Codex delivered a focused, high-signal review (5.9 KB) with two strong findings. Its PID recycling analysis (finding 1) identified the exact ordering problem: `stopInstanceForcibly` runs before the PID fields are zeroed, and the comment at lines 53–56 shows the author was aware of the risk for Lima's subsequent `Delete` call but missed the first invocation. The disk-unlock gap (finding 3) was also well-reasoned, noting that the `allKilled` guard protects PID cleanup but not disk locks.
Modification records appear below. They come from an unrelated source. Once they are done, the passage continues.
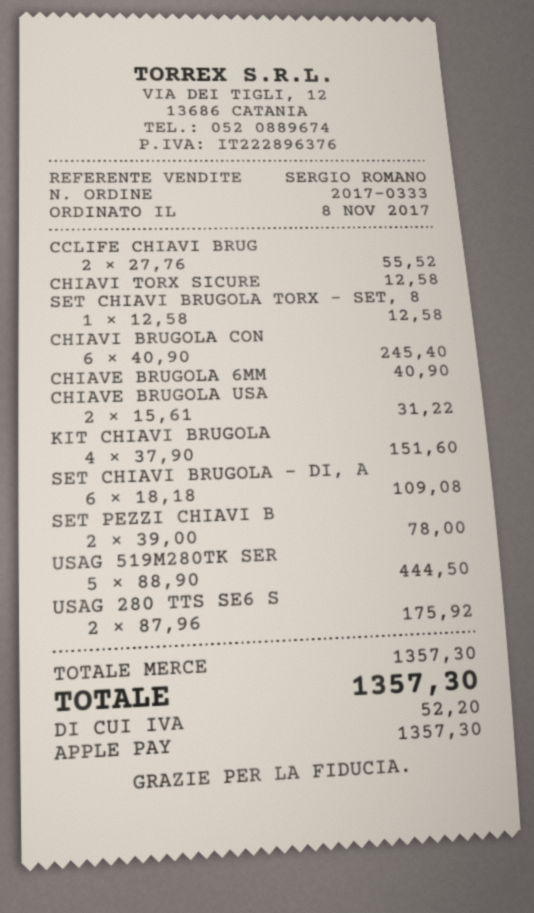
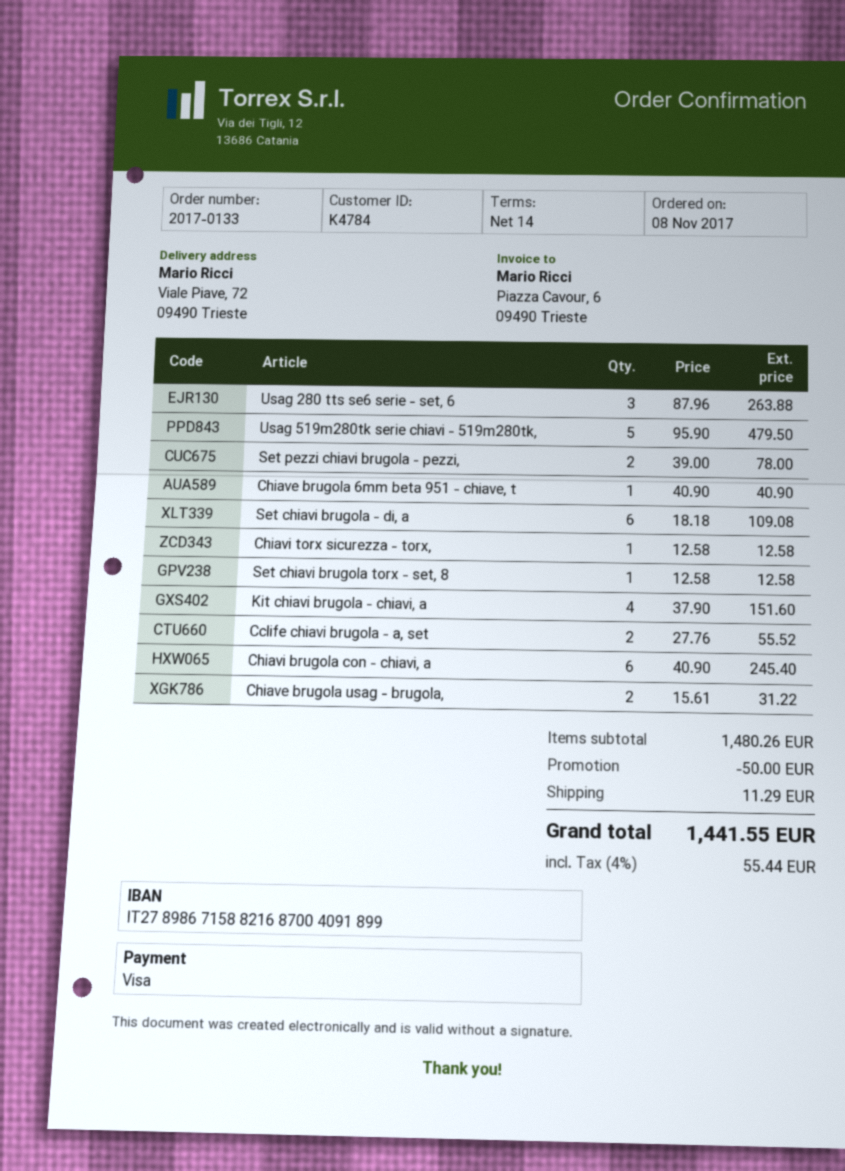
order number: 2017-0333 -> 2017-0133
payment method: Apple Pay -> Visa
USAG 519M280TK SER: 5 x 88.90 = 444.50 -> 5 x 95.90 = 479.50
USAG 280 TTS SE6 S: 2 x 87.96 = 175.92 -> 3 x 87.96 = 263.88
subtotal: 1357.30 -> 1480.26
discount: none -> 50.00
shipping: none -> 11.29
tax: 52.20 -> 55.44
total: 1357.30 -> 1441.55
Codex did not identify the `killHostagent` child-process issue. Its review was concise but thorough within its scope. No false positives.

### [Gemini] 3.1 Pro

Gemini identified the `killHostagent` child-process issue (finding 2), which neither Claude nor Codex caught. The analysis correctly traced the Windows-specific failure: `TerminateProcess` kills only the parent, `taskkill /T` on a dead PID returns 128 without traversing children, and the watcher sub-goroutine leaks.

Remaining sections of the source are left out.